И улыбаешься. Нет, это просто уму непостижимо, чувак.
Глава 60. Как отливалась сталь
В прихожей светящийся довольной улыбкой Дэн, меланхоличный Больной и возбужденный Рецептор. На полу стоит большущий навороченный катушечный магнитофон Больного. Его внимательно изучает Крокодил, запустивший эту делегацию в твою квартиру.
– Хорошая игрушка, – ставит он диагноз.
Ты выходишь из туалета и удивленно пялишься на Рецептора и Больного. Дэна очень веселит твоя реакция. Он вообще в прекрасном расположении духа. Никак не ожидал, что запись все-таки состоится.
– Приветики! – Рецептор гримасничает и игриво перебирает тонкими пальцами. – Я тут у вас поиграю немножко на фортепьяно.
– Я решил, что клавишник на записи нам не помешает, – проясняет ситуацию Дэн. – А то у тебя пианино без толку в гостиной прохлаждается. А Рецептор – гений импровизации.
– И аранжировки, – скромно добавляет гений. – Дадим джаз-панка в этой дыре.
Ты в восторге. Ну то есть всем своим видом стараешься выразить скепсис. Получается не очень. Ты-то понимаешь, что Дэн просто внаглую припахал Рецептора тащить мафон от Больного. До чего же он отвратительный тип! Мальчиш-плохиш. Но почему же ты тогда так рад, что он снова рядом? Может, Объект была права в своих подозрениях…
– Тебе же нельзя из дома выходить, – говоришь ты Больному.

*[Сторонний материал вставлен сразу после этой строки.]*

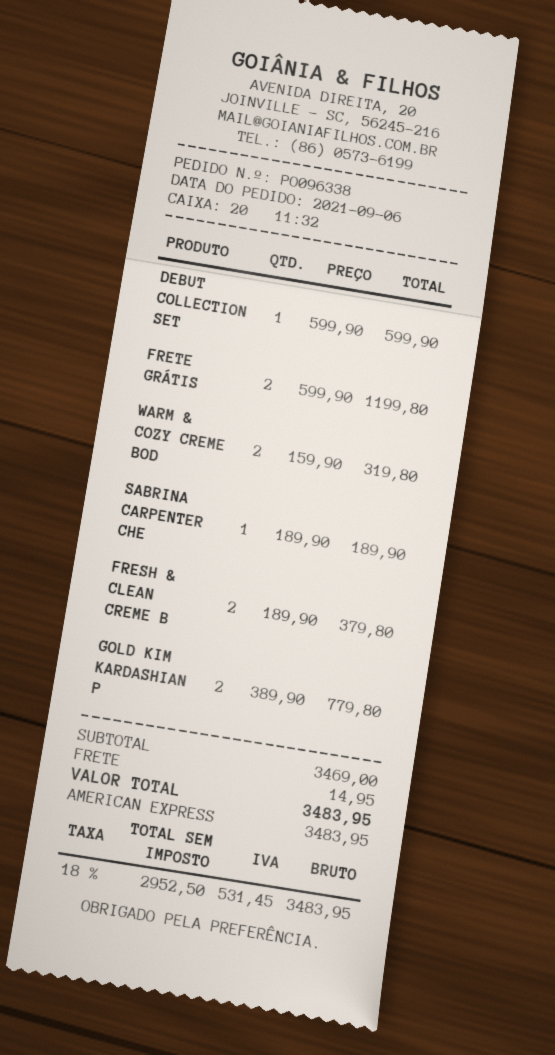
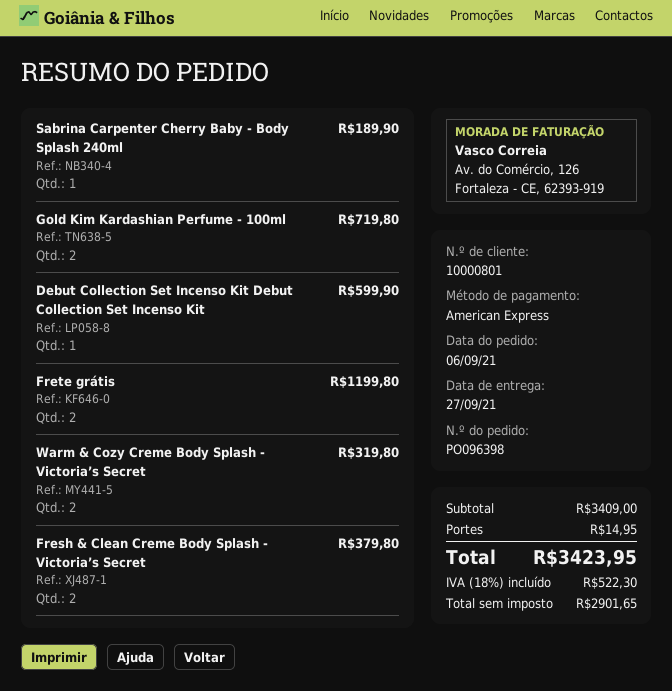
order number: PO096338 -> PO096398
GOLD KIM KARDASHIAN P: 2 for 779.80 -> 2 for 719.80
subtotal: 3469.00 -> 3409.00
net: 2952.50 -> 2901.65
tax: 18% = 531.45 -> 18% = 522.30
total: 3483.95 -> 3423.95

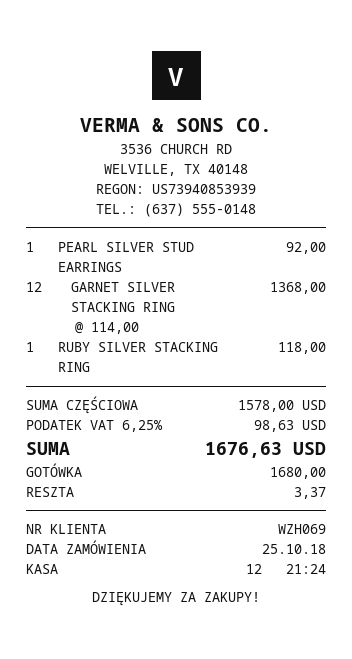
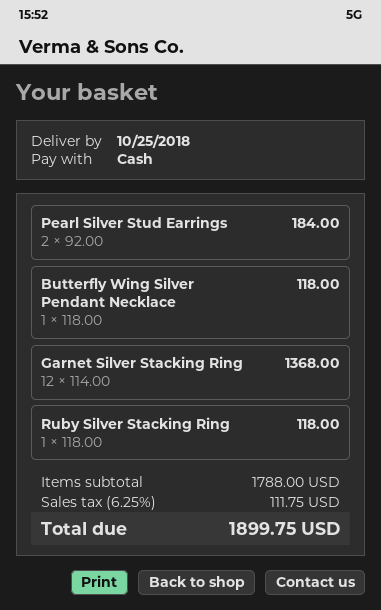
PEARL SILVER STUD EARRINGS: 1 x 92.00 = 92.00 -> 2 x 92.00 = 184.00
Butterfly Wing Silver Pendant Necklace: none -> 1 x 118.00 = 118.00
subtotal: 1578.00 -> 1788.00
tax: 6.25% = 98.63 -> 6.25% = 111.75
total: 1676.63 -> 1899.75

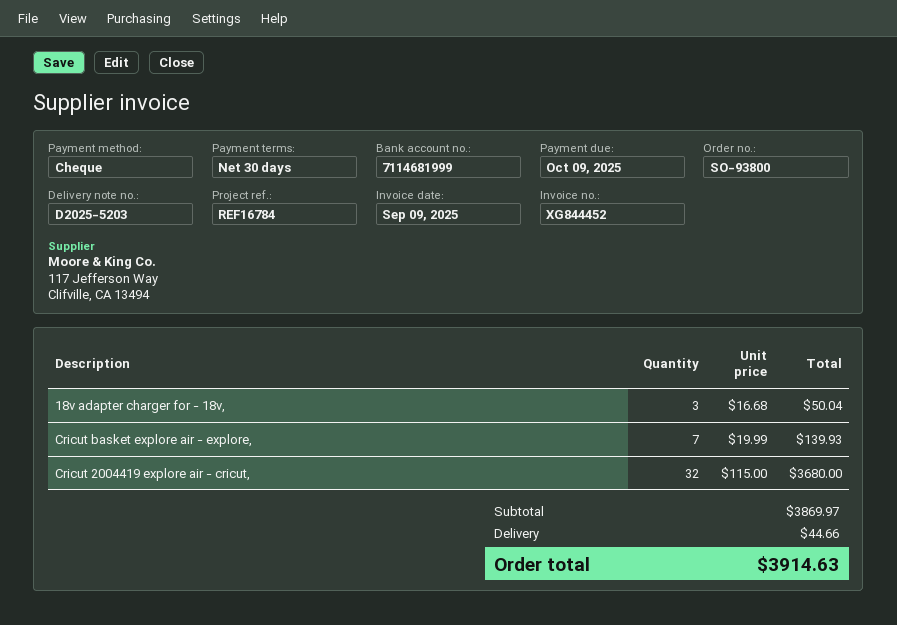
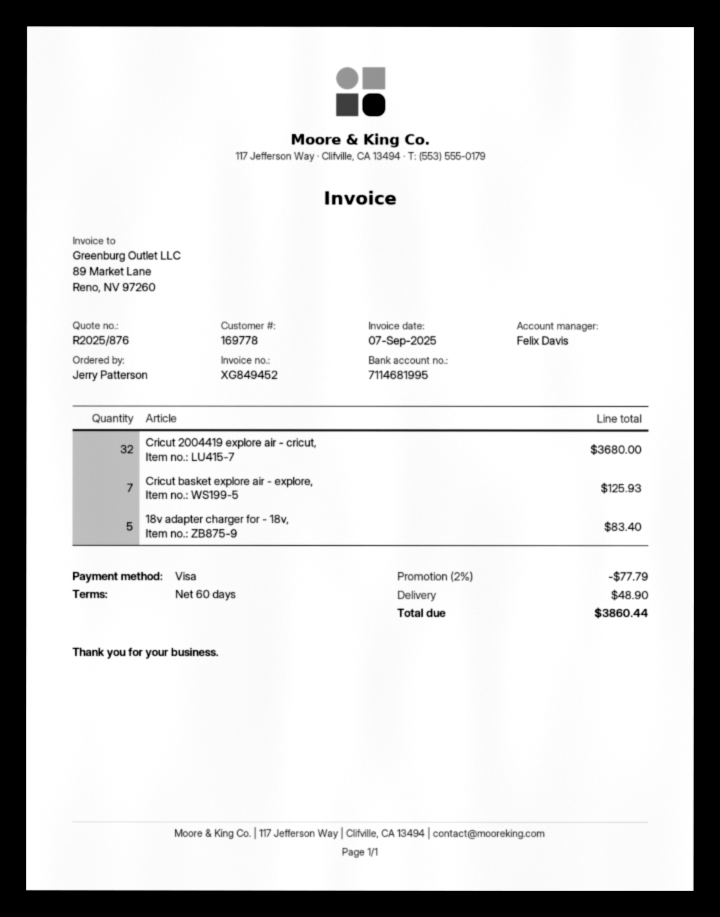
invoice number: XG844452 -> XG849452
invoice date: 2025-09-09 -> 2025-09-07
payment terms: 30 days -> 60 days
payment method: cheque -> Visa
bank account: 7114681999 -> 7114681995
18v adapter charger for - 18v,: 3 for 50.04 -> 5 for 83.40
Cricut basket explore air - explore,: 7 for 139.93 -> 7 for 125.93
discount: none -> 2% = 77.79
shipping: 44.66 -> 48.90
total: 3914.63 -> 3860.44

– Родаки отпустили под честное слово, что я не буду бухать. Да и потом, кто же у вас будет на басу играть? А ты, я вижу, решил пойти моей дорогой? – кивает Больной на раздутый нос и разбитую бровь.
Да уж. Хорошо хоть царапина на запястье не так заметна, радуешься ты. Вот же стыдоба.
Вся компания перемещается с магнитофоном в комнату. Рецептор находит пианино в гостиной и начинает тренькать. Играет он действительно потрясно. Жаль, что инструмент расстроен. Но для панка самое то. Больной с Крокодилом занимаются установкой и подключением магнитофона. Дэн настраивает гитару. Подтягивает струны. Ты подходишь к нему максимально близко. Говоришь тихо.
– Я чего-то не понял, а где наш Тихоня? Ты что, его слил?